▸ Directions
Your task is to copy every line below that contains the word "πένας".

Data records section start

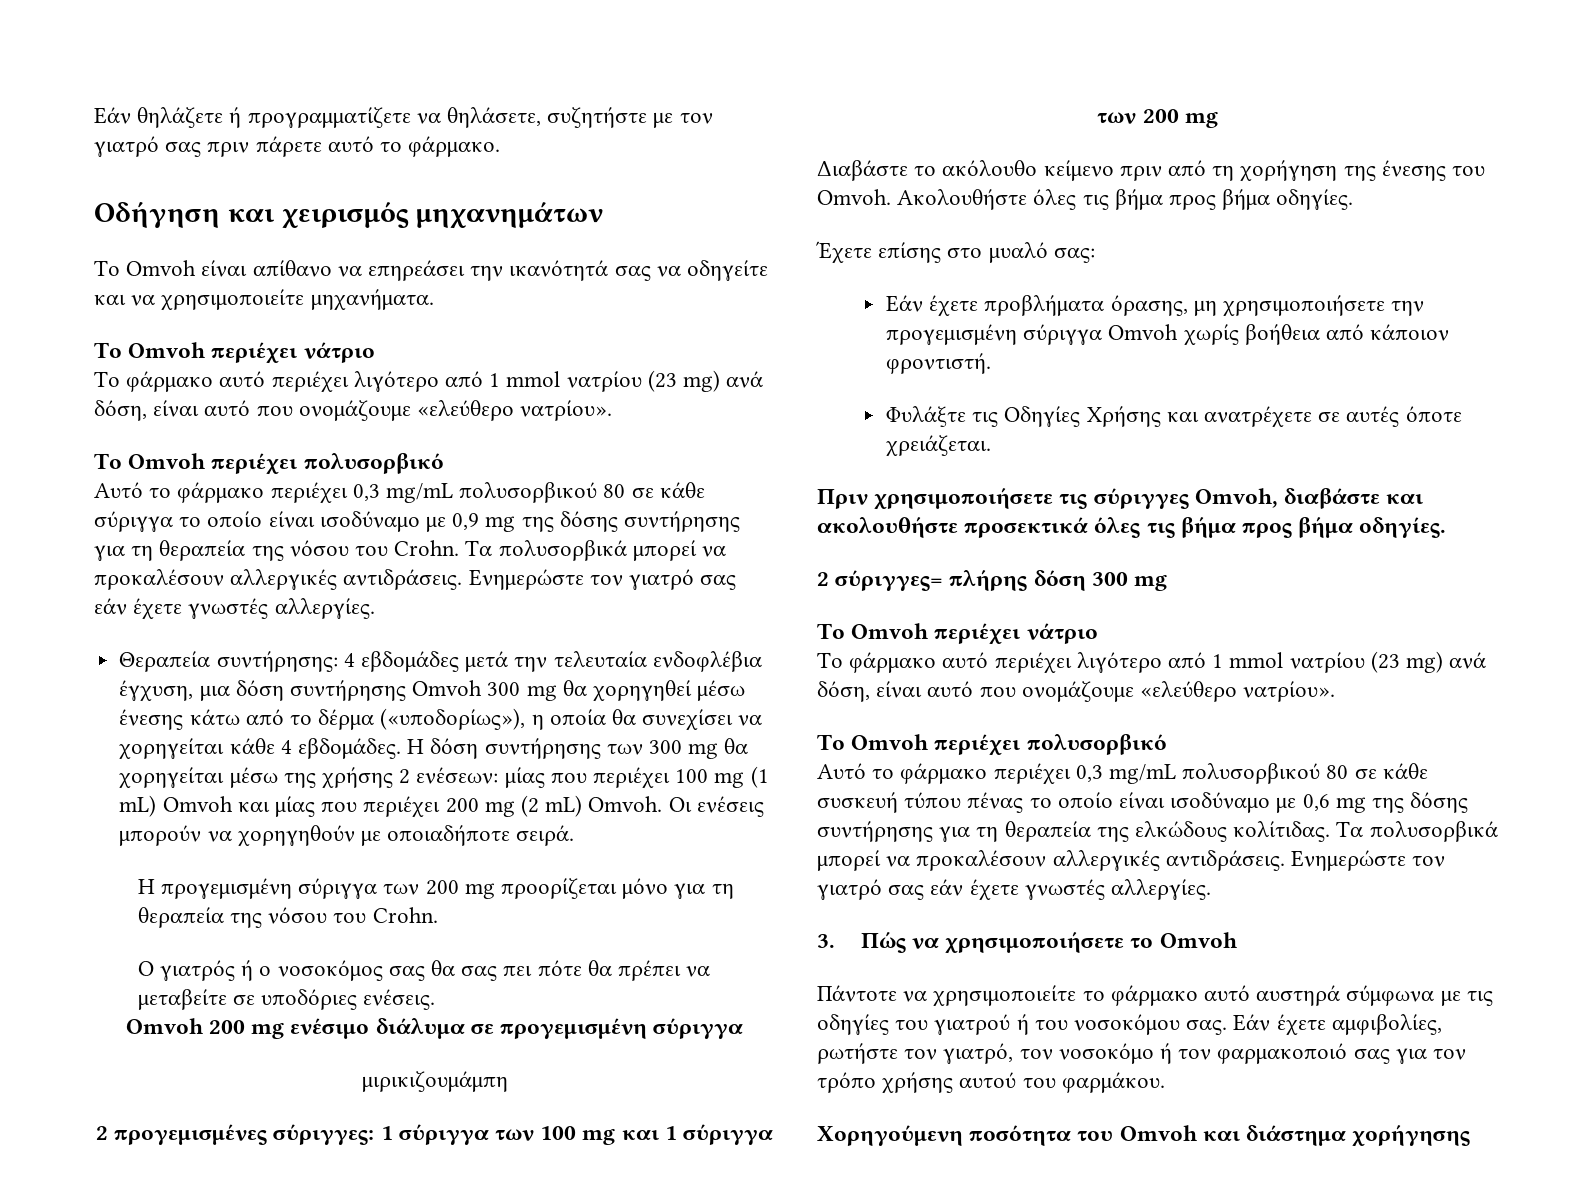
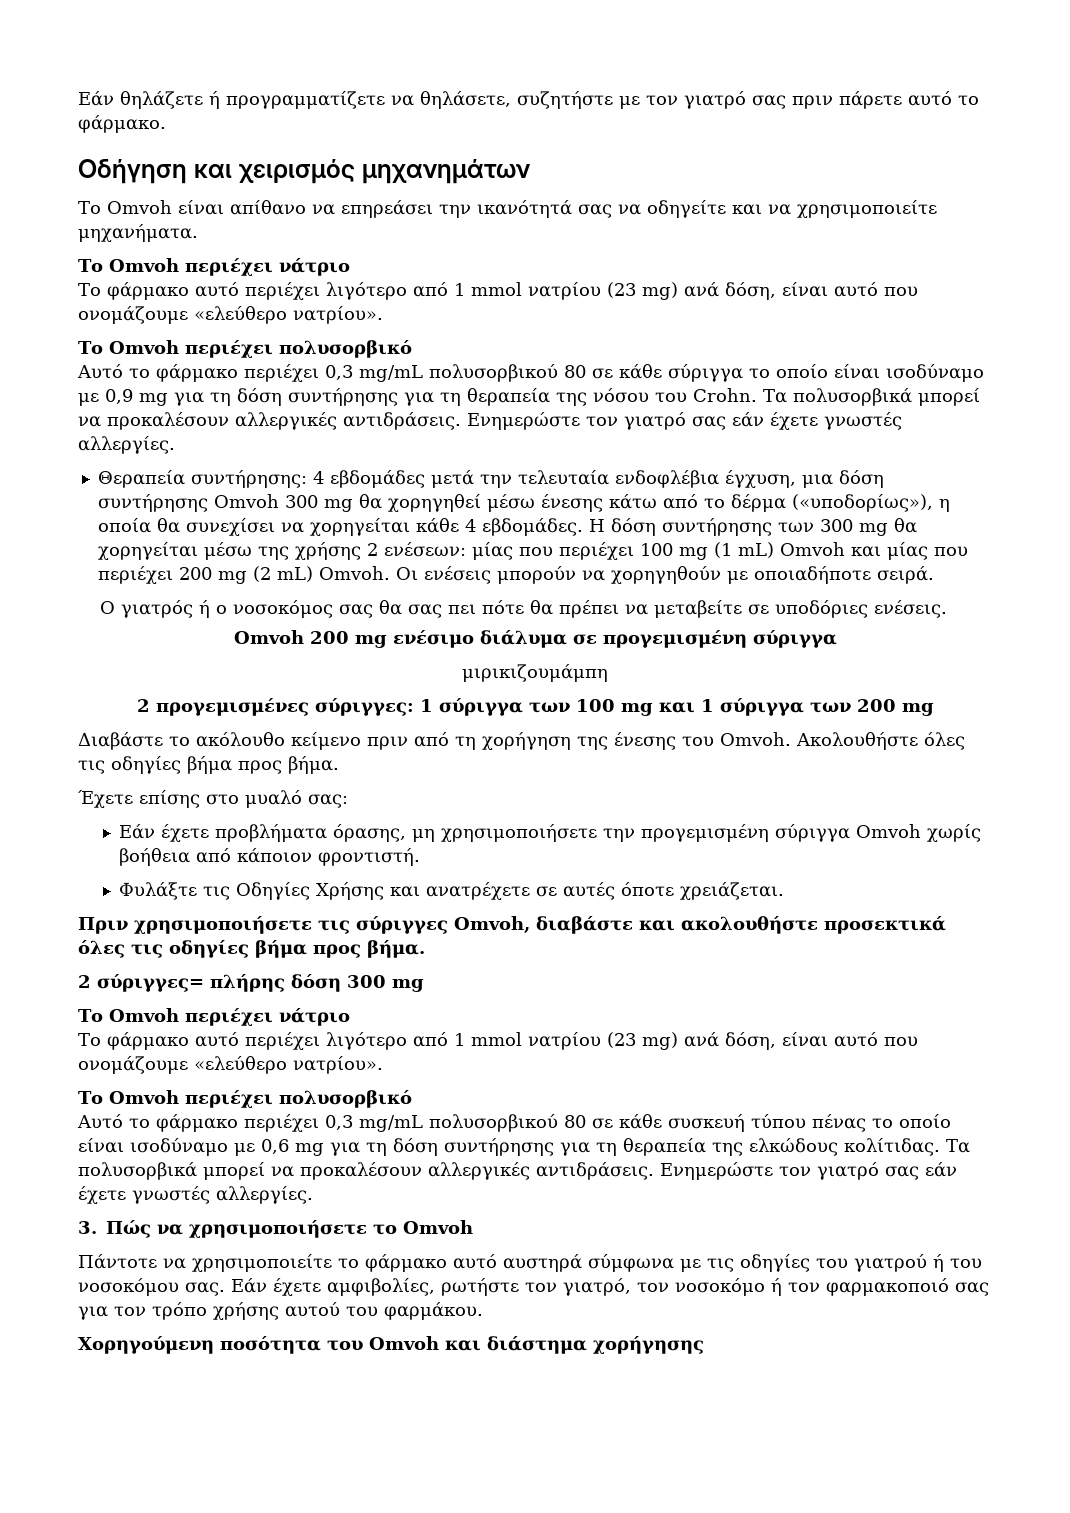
- Αυτό το φάρμακο περιέχει 0,3 mg/mL πολυσορβικού 80 σε κάθε σύριγγα το οποίο είναι ισοδύναμο με 0,9 mg της δόσης συντήρησης για τη θεραπεία της νόσου του Crohn.
+ Αυτό το φάρμακο περιέχει 0,3 mg/mL πολυσορβικού 80 σε κάθε σύριγγα το οποίο είναι ισοδύναμο με 0,9 mg για τη δόση συντήρησης για τη θεραπεία της νόσου του Crohn.
- Η προγεμισμένη σύριγγα των 200 mg προορίζεται μόνο για τη θεραπεία της νόσου του Crohn.
- Ακολουθήστε όλες τις βήμα προς βήμα οδηγίες.
+ Ακολουθήστε όλες τις οδηγίες βήμα προς βήμα.
- Πριν χρησιμοποιήσετε τις σύριγγες Omvoh, διαβάστε και ακολουθήστε προσεκτικά όλες τις βήμα προς βήμα οδηγίες.
+ Πριν χρησιμοποιήσετε τις σύριγγες Omvoh, διαβάστε και ακολουθήστε προσεκτικά όλες τις οδηγίες βήμα προς βήμα.
- Αυτό το φάρμακο περιέχει 0,3 mg/mL πολυσορβικού 80 σε κάθε συσκευή τύπου πένας το οποίο είναι ισοδύναμο με 0,6 mg της δόσης συντήρησης για τη θεραπεία της ελκώδους κολίτιδας.
+ Αυτό το φάρμακο περιέχει 0,3 mg/mL πολυσορβικού 80 σε κάθε συσκευή τύπου πένας το οποίο είναι ισοδύναμο με 0,6 mg για τη δόση συντήρησης για τη θεραπεία της ελκώδους κολίτιδας.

Data records section end

▸ Solved problem
- Αυτό το φάρμακο περιέχει 0,3 mg/mL πολυσορβικού 80 σε κάθε συσκευή τύπου πένας το οποίο είναι ισοδύναμο με 0,6 mg της δόσης συντήρησης για τη θεραπεία της ελκώδους κολίτιδας.
+ Αυτό το φάρμακο περιέχει 0,3 mg/mL πολυσορβικού 80 σε κάθε συσκευή τύπου πένας το οποίο είναι ισοδύναμο με 0,6 mg για τη δόση συντήρησης για τη θεραπεία της ελκώδους κολίτιδας.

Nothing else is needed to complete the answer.